Segment Start: Source material

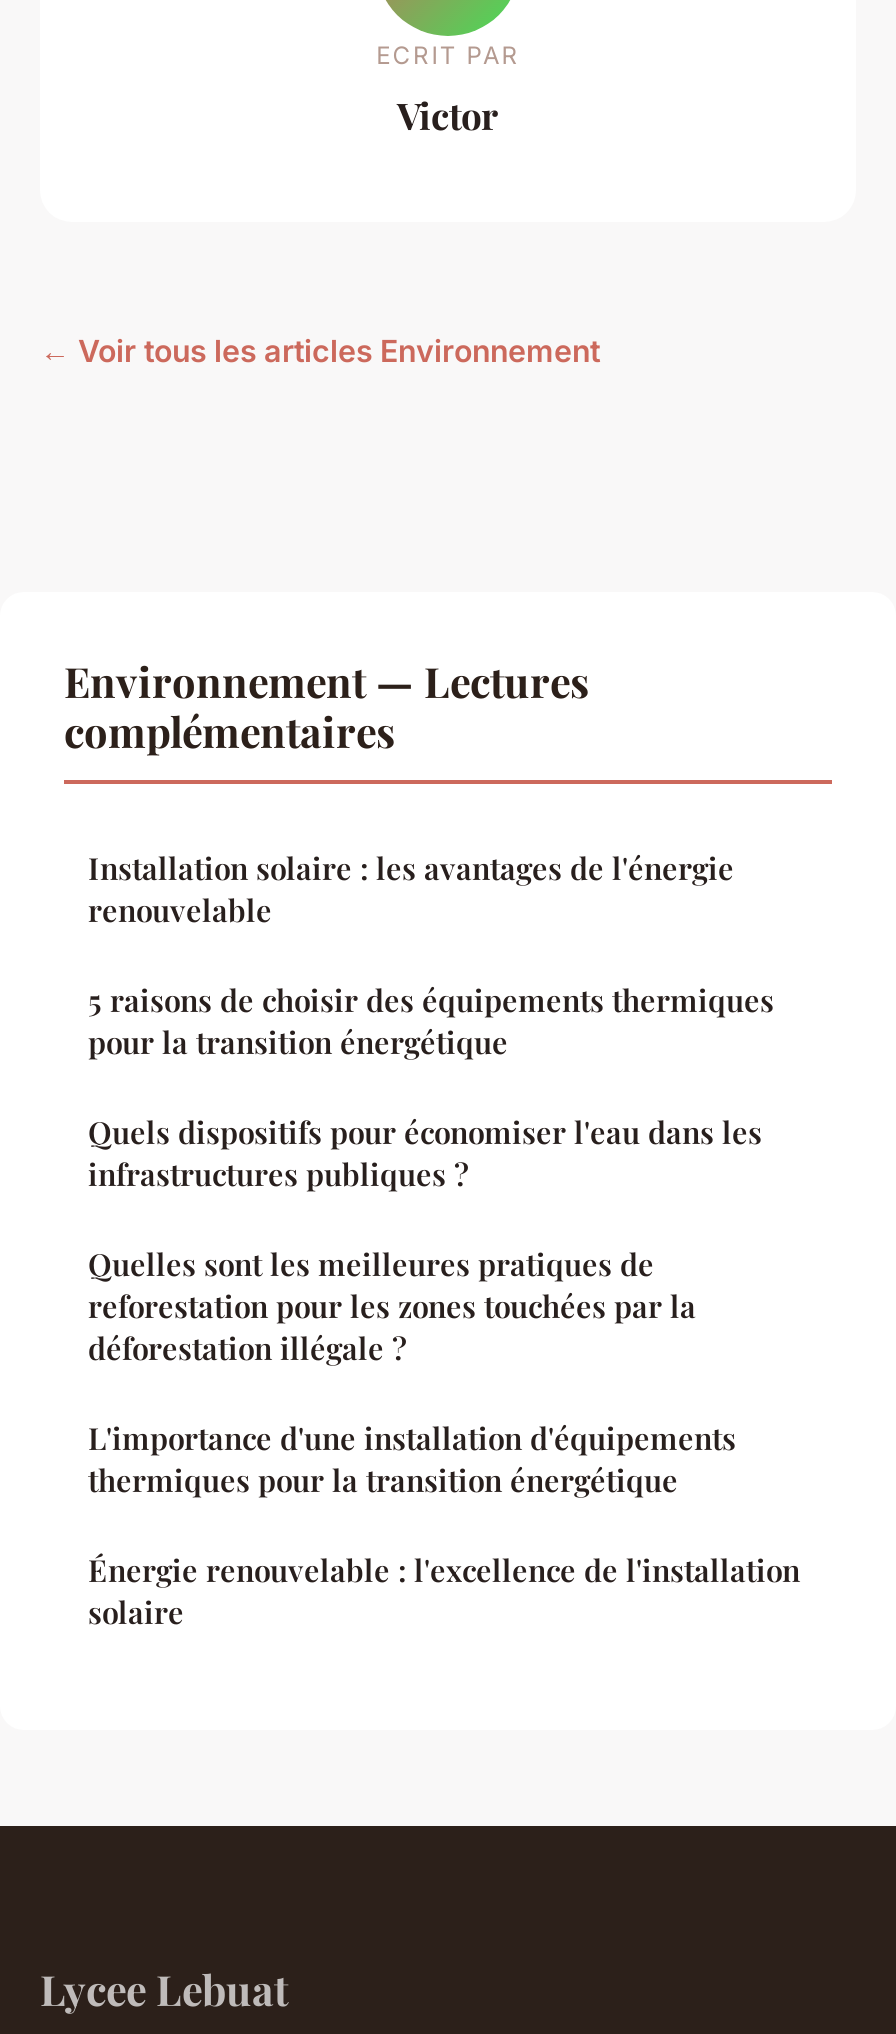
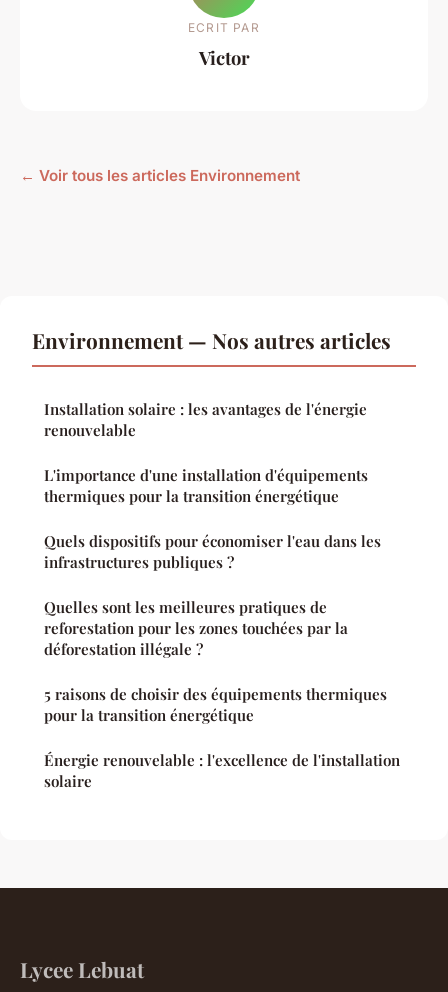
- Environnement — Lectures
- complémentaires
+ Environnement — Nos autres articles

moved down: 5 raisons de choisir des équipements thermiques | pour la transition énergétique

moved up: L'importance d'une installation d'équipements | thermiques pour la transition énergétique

Segment End: Source material
Segment Start: Source material

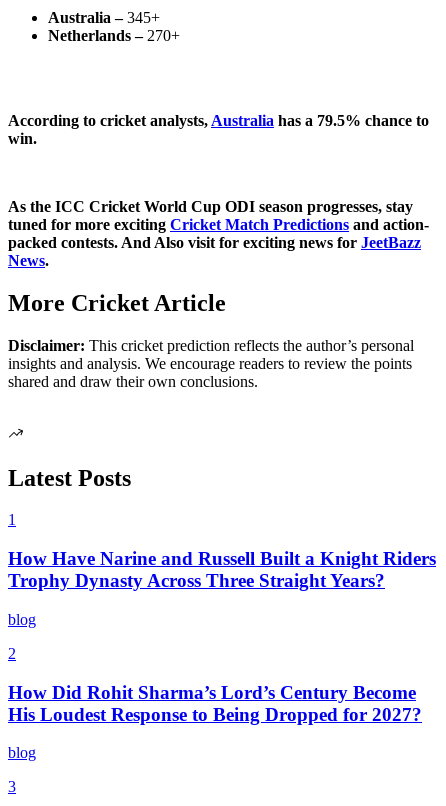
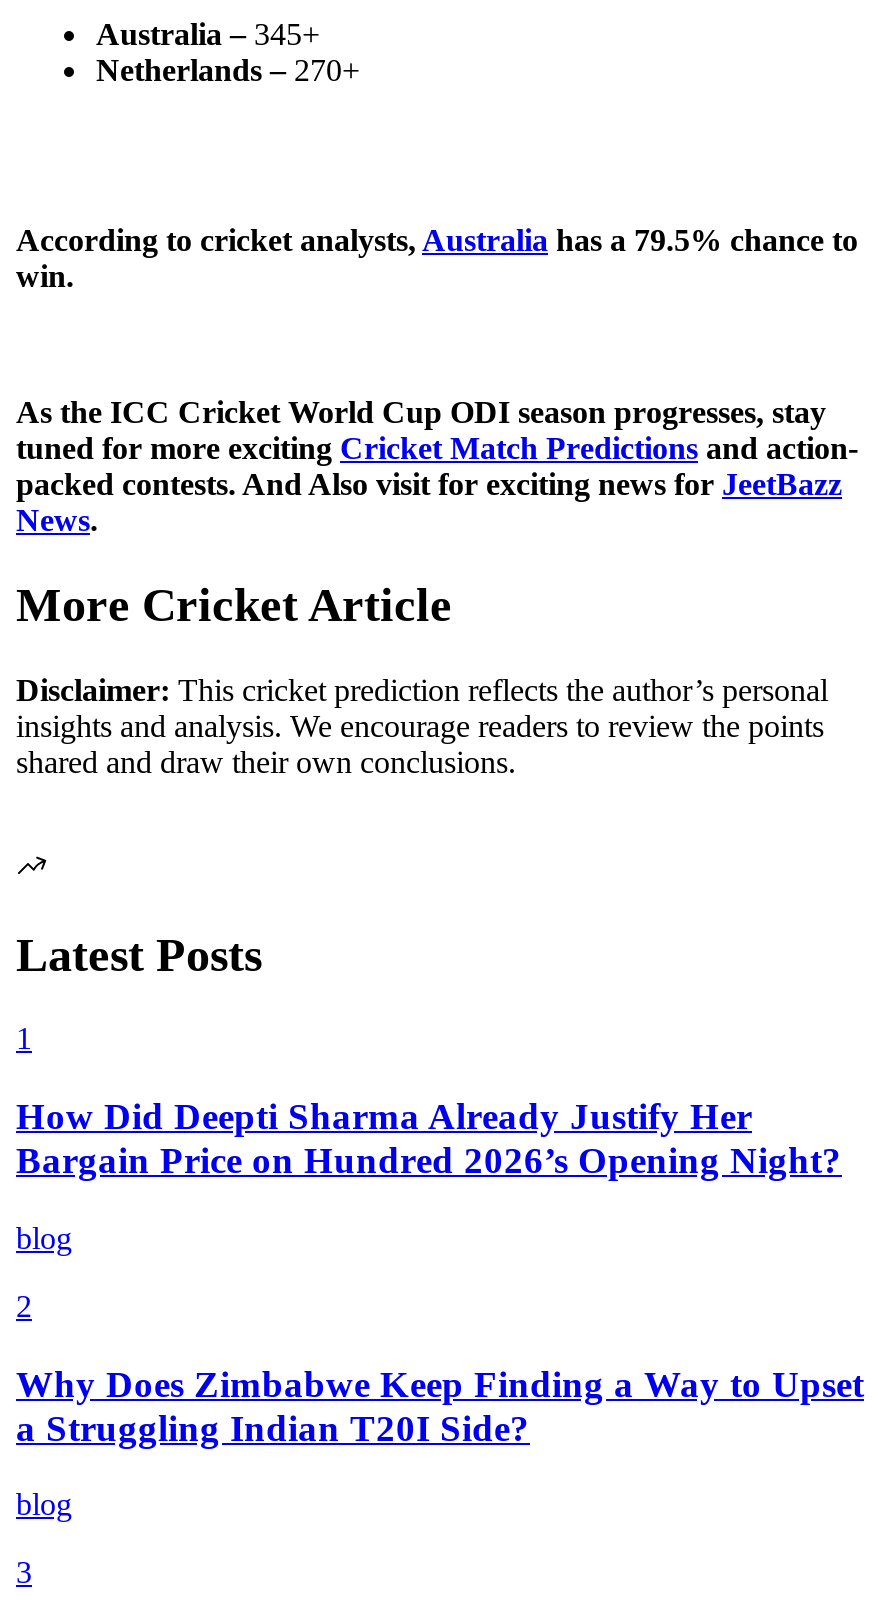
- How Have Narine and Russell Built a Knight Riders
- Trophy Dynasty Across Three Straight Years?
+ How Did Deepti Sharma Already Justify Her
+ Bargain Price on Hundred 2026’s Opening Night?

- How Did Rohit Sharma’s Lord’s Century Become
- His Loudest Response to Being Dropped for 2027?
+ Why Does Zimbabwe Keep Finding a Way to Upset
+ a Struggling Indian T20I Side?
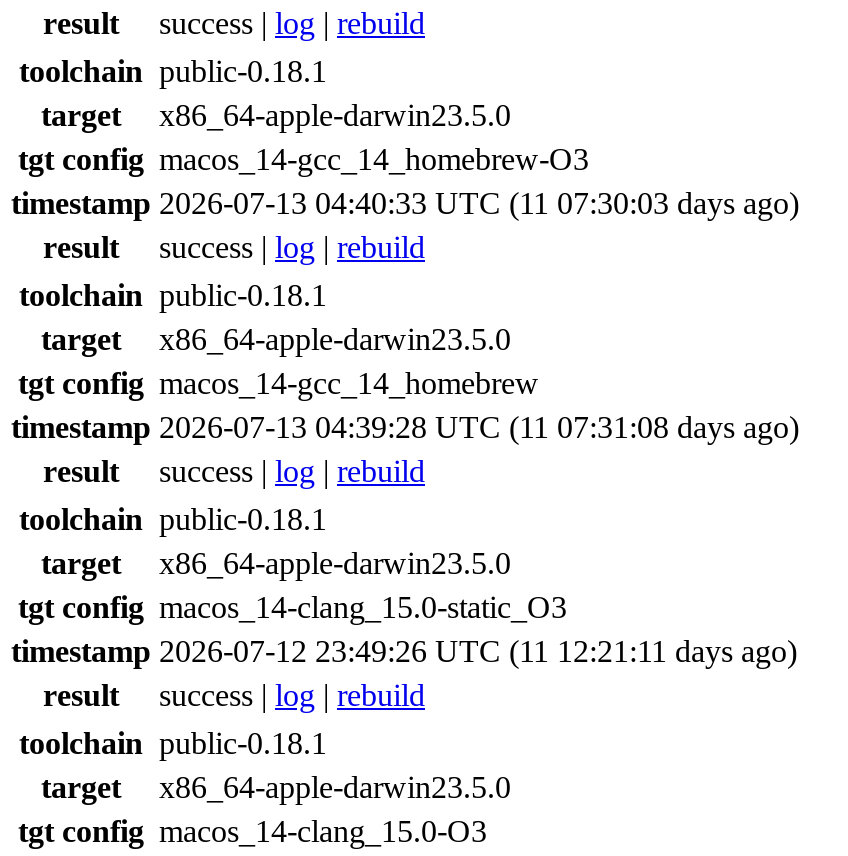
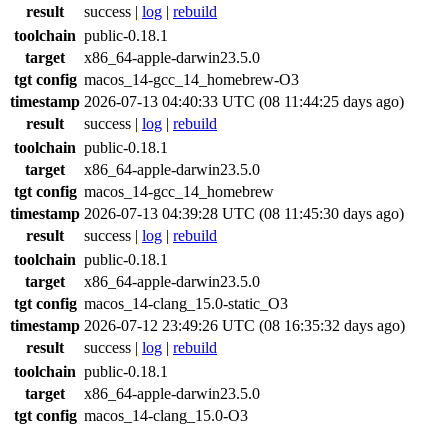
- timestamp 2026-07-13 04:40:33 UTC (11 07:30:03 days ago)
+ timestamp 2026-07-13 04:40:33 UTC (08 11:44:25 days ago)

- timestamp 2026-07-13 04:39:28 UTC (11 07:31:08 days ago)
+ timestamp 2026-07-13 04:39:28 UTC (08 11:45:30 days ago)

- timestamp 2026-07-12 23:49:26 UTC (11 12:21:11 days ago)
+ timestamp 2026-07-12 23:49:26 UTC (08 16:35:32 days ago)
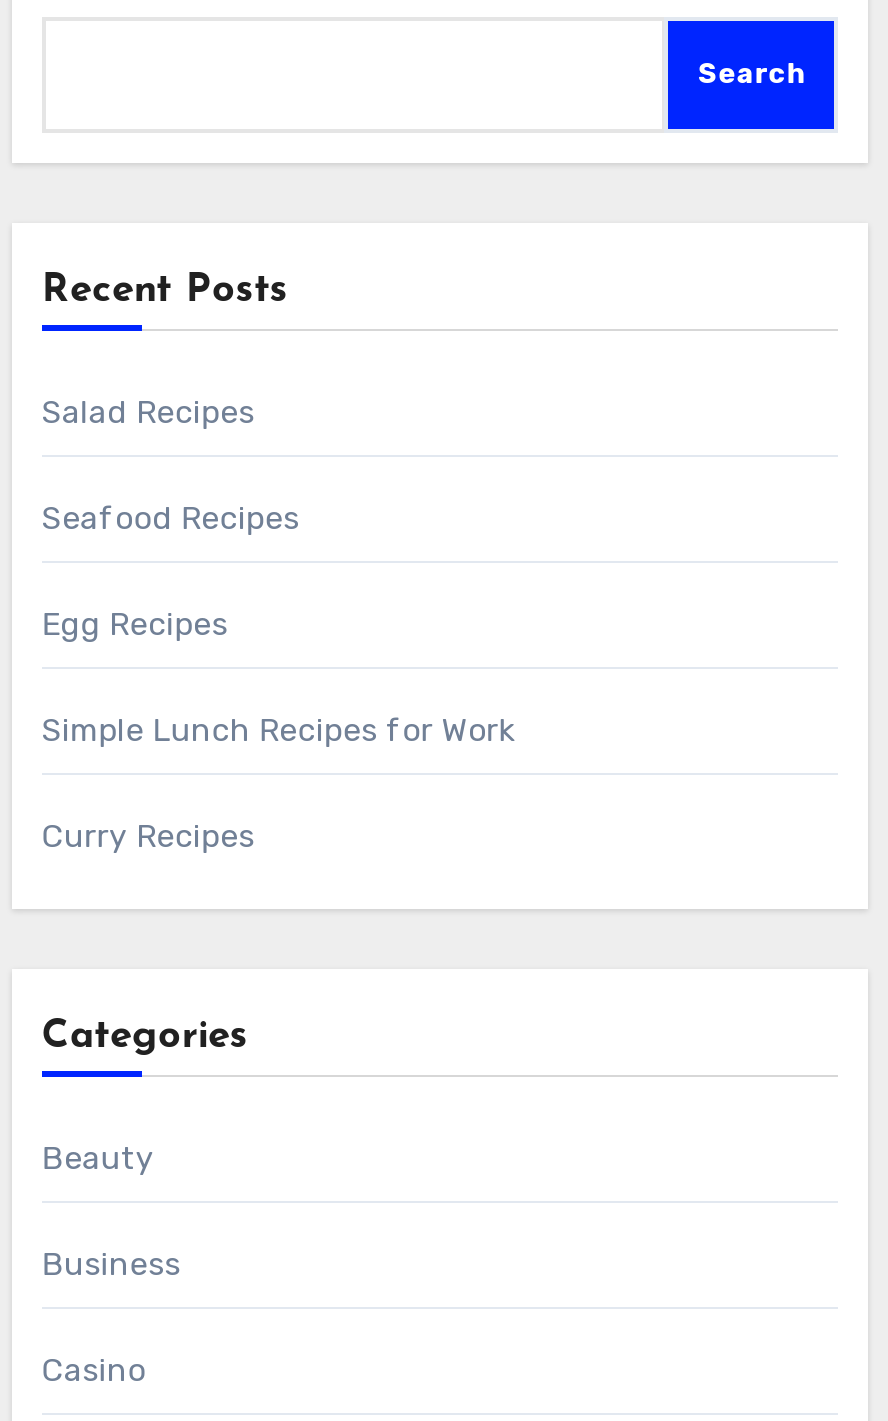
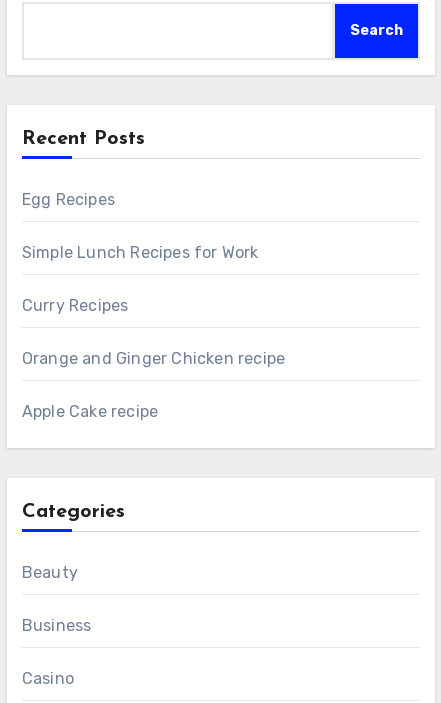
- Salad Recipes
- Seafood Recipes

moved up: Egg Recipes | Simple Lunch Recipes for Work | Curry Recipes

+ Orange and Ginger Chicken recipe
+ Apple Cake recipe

Segment End: Source material

Look above for the line with "2026’s Opening Night?", then print it and each line after it down to and including the line with "11:45:30 days ago)". Leave out the pictures and keep the wording exact.

**Output of the exercise**
+ Bargain Price on Hundred 2026’s Opening Night?

- How Did Rohit Sharma’s Lord’s Century Become
- His Loudest Response to Being Dropped for 2027?
+ Why Does Zimbabwe Keep Finding a Way to Upset
+ a Struggling Indian T20I Side?
- timestamp 2026-07-13 04:40:33 UTC (11 07:30:03 days ago)
+ timestamp 2026-07-13 04:40:33 UTC (08 11:44:25 days ago)

- timestamp 2026-07-13 04:39:28 UTC (11 07:31:08 days ago)
+ timestamp 2026-07-13 04:39:28 UTC (08 11:45:30 days ago)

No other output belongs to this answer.